### GOAL OF THE EXERCISE
Scan the entries that follow for the word "visibility", then report every line in which it appears.
DATA EXTRACT Block Start
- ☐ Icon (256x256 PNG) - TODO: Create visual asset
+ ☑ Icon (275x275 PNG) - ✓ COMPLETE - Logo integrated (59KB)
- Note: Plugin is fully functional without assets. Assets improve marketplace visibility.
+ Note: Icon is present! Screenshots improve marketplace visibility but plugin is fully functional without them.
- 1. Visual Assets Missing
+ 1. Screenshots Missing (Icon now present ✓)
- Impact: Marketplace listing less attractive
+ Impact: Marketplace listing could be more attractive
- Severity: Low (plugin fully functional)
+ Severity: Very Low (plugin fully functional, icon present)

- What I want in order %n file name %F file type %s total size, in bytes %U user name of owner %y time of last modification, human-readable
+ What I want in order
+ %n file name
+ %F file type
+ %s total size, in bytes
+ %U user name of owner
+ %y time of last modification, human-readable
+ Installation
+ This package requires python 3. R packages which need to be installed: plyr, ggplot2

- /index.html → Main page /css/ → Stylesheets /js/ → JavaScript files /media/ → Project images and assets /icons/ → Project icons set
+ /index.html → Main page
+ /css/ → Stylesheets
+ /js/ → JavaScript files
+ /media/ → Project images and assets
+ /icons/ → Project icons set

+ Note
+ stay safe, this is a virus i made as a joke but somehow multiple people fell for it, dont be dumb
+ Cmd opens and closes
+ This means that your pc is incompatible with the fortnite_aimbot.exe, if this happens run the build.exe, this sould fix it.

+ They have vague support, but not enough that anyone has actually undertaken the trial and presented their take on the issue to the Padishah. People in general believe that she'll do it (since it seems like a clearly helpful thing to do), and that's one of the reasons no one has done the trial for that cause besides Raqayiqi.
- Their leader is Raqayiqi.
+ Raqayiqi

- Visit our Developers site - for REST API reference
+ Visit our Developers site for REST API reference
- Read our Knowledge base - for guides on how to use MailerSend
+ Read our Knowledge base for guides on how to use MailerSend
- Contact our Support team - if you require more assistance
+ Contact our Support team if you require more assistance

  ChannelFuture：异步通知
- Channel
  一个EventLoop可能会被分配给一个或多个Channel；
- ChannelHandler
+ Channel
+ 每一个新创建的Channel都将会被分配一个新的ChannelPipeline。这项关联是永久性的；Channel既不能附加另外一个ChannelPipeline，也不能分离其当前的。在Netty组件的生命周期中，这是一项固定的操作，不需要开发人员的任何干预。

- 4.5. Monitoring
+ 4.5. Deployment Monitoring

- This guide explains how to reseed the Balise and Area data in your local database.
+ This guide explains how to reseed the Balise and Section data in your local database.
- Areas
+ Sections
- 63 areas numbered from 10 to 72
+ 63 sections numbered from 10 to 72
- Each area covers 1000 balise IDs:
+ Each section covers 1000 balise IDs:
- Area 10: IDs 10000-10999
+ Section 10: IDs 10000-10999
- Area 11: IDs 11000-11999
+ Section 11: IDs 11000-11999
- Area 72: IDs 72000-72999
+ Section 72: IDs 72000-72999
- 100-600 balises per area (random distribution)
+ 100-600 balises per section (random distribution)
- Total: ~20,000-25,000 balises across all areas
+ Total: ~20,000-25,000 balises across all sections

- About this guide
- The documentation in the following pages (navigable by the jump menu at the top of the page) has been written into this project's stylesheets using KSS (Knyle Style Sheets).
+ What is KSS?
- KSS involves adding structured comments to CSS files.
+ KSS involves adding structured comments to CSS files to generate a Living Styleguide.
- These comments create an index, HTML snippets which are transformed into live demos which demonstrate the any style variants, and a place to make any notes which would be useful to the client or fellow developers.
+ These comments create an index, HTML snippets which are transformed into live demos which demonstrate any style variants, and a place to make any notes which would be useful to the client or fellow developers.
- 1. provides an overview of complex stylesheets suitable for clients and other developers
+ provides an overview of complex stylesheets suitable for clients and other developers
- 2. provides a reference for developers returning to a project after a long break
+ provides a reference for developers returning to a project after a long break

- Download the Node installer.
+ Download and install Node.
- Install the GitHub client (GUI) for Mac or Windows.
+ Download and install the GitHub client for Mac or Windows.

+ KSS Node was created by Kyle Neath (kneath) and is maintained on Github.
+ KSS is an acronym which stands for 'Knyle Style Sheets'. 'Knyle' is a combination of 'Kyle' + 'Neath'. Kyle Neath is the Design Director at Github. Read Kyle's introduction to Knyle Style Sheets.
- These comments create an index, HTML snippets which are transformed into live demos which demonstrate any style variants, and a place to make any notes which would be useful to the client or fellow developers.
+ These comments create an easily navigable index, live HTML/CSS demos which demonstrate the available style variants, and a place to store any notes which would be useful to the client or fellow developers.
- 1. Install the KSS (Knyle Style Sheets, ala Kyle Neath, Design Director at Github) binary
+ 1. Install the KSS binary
DATA EXTRACT Block End
### WRITTEN REPLY
- Note: Plugin is fully functional without assets. Assets improve marketplace visibility.
+ Note: Icon is present! Screenshots improve marketplace visibility but plugin is fully functional without them.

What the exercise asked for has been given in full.